Sports NFTs Are No Slam Dunk

The list of pro athletes getting paid in crypto is growing—Landon Cassill will become the first Nascar driver to be compensated entirely in digital currency as part of a sponsorship deal. He is getting a portfolio of assets that include litecoin and bitcoin. 

But even as more sports figures and franchises are jumping on the crypto bandwagon, the enthusiasm for sports-themed non-fungible tokens, which are blockchain-based digital assets, seems to be fading.

Dapper Labs’ NBA Top Shot, which produces NFTs of players’ video highlights and was a key force in bringing NFTs to the attention of the general public, has seen sales decline 80% to $41 million between March and May, according to data from Crypto Slam. It could be that concerns about NFTs’ environmental implications, authenticity and security are catching up with the market. Or maybe people are finally realizing that they are essentially just really expensive URLs. 

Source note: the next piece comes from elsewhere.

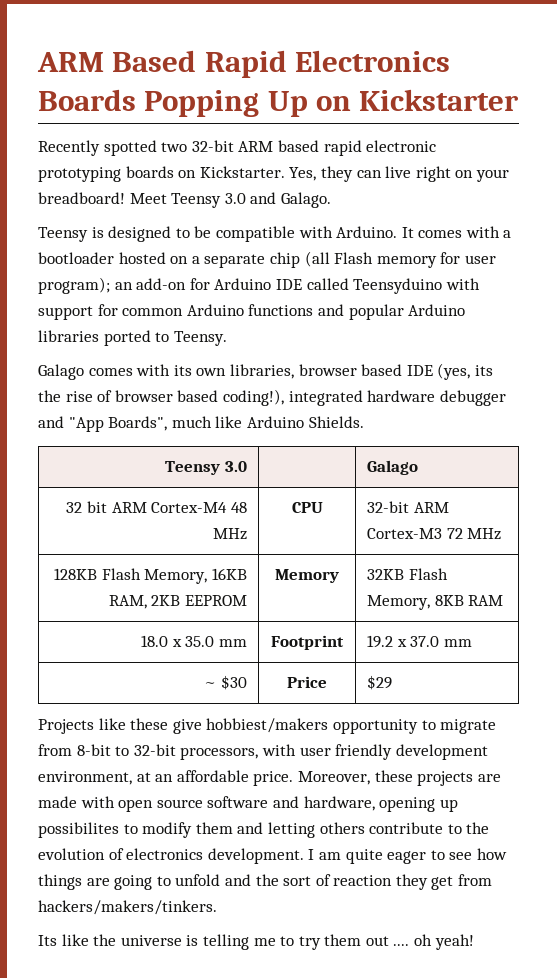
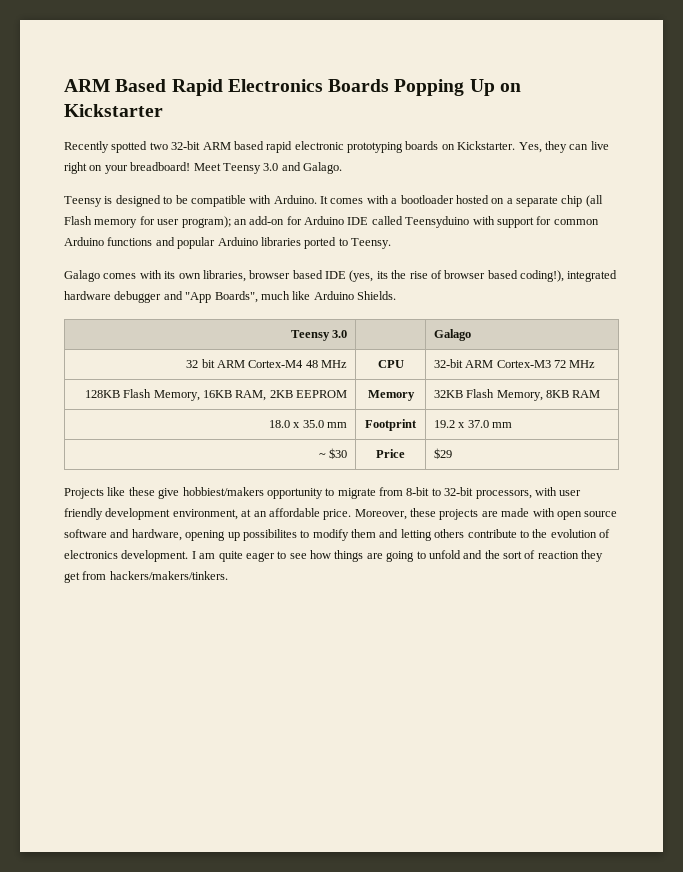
- Its like the universe is telling me to try them out .... oh yeah!

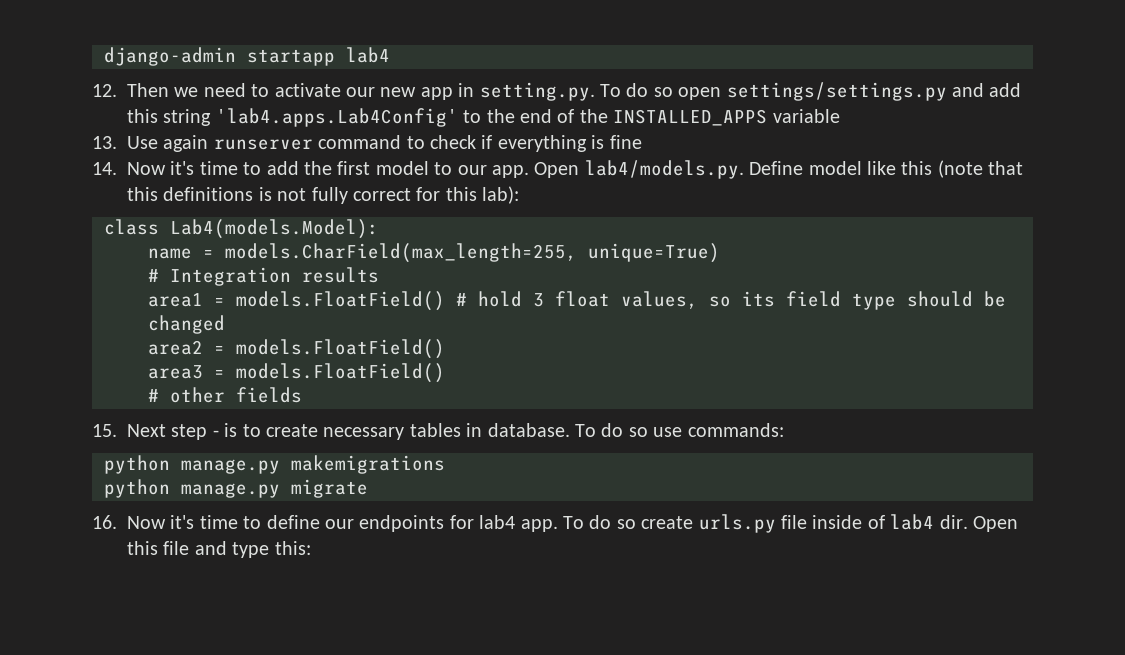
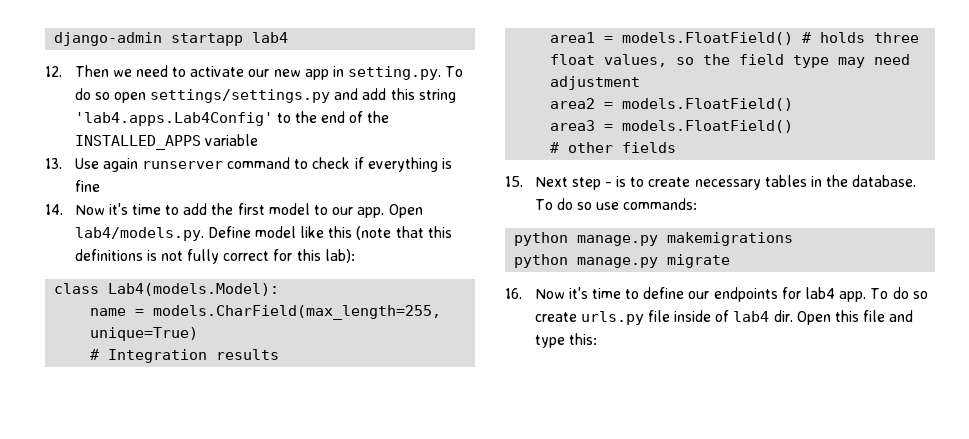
- area1 = models.FloatField() # hold 3 float values, so its field type should be changed
+ area1 = models.FloatField() # holds three float values, so the field type may need adjustment
- 15. Next step - is to create necessary tables in database.
+ 15. Next step - is to create necessary tables in the database.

The reaction to NBA player LaMelo Ball’s NFTs isn’t exactly a strong sign of life. Though the Charlotte Hornets point guard released the collection almost two weeks ago, only the cheapest NFT, which is priced at 0.01 ETH or about $23, has sold out. The most expensive collectible, which costs 2.6 ETH or about $6,000, has moved only 77 out of 500 units. 

Ball is also auctioning off a first edition of his “Gold Evolve NFT” tonight. The “Evolve” in the title refers to the fact that the NFT, which features a rotating gold statue of Ball, was updated with an image of the sun after Ball was named NBA Rookie of the Year on Wednesday. 

If the NFT fetches a fat price, it could renew buzz about the broader market. But it’s worth noting that it isn’t just a digital collectible that people are bidding on. The Gold Evolve comes with tangible memorabilia that may be the real reason why buyers are interested. The auction winner will get signed shoes worn by Ball during a historic game as well as an autographed jersey. 

On the other hand, a lack of interest or a lower-than-expected sale price could cement the idea that sports NFTs might be an air ball instead of a slam dunk. 

Fall of a Titan

The crypto world was feeling a bit gobsmacked by the sudden collapse of the titan cryptocurrency, as people tweeted about being scammed and questioned how the episode would affect the reputation of decentralized finance.

Even the people behind Iron Finance, which operates the decentralized finance protocol the now nearly worthless token belongs to, labeled the collapse the “world’s first large-scale crypto bank run.” Iron Finance attributed the collapse to the fact that its stablecoin was only partly collateralized. 

Crypto bull Mark Cuban said he had been a titan investor, and called for higher powers to step in. “There should be regulation to define what a stable coin is and what collateralization is acceptable,” he told Bloomberg. He didn’t disclose how much money he lost, only that it wasn’t big enough for him to “dot every I and cross every T.” 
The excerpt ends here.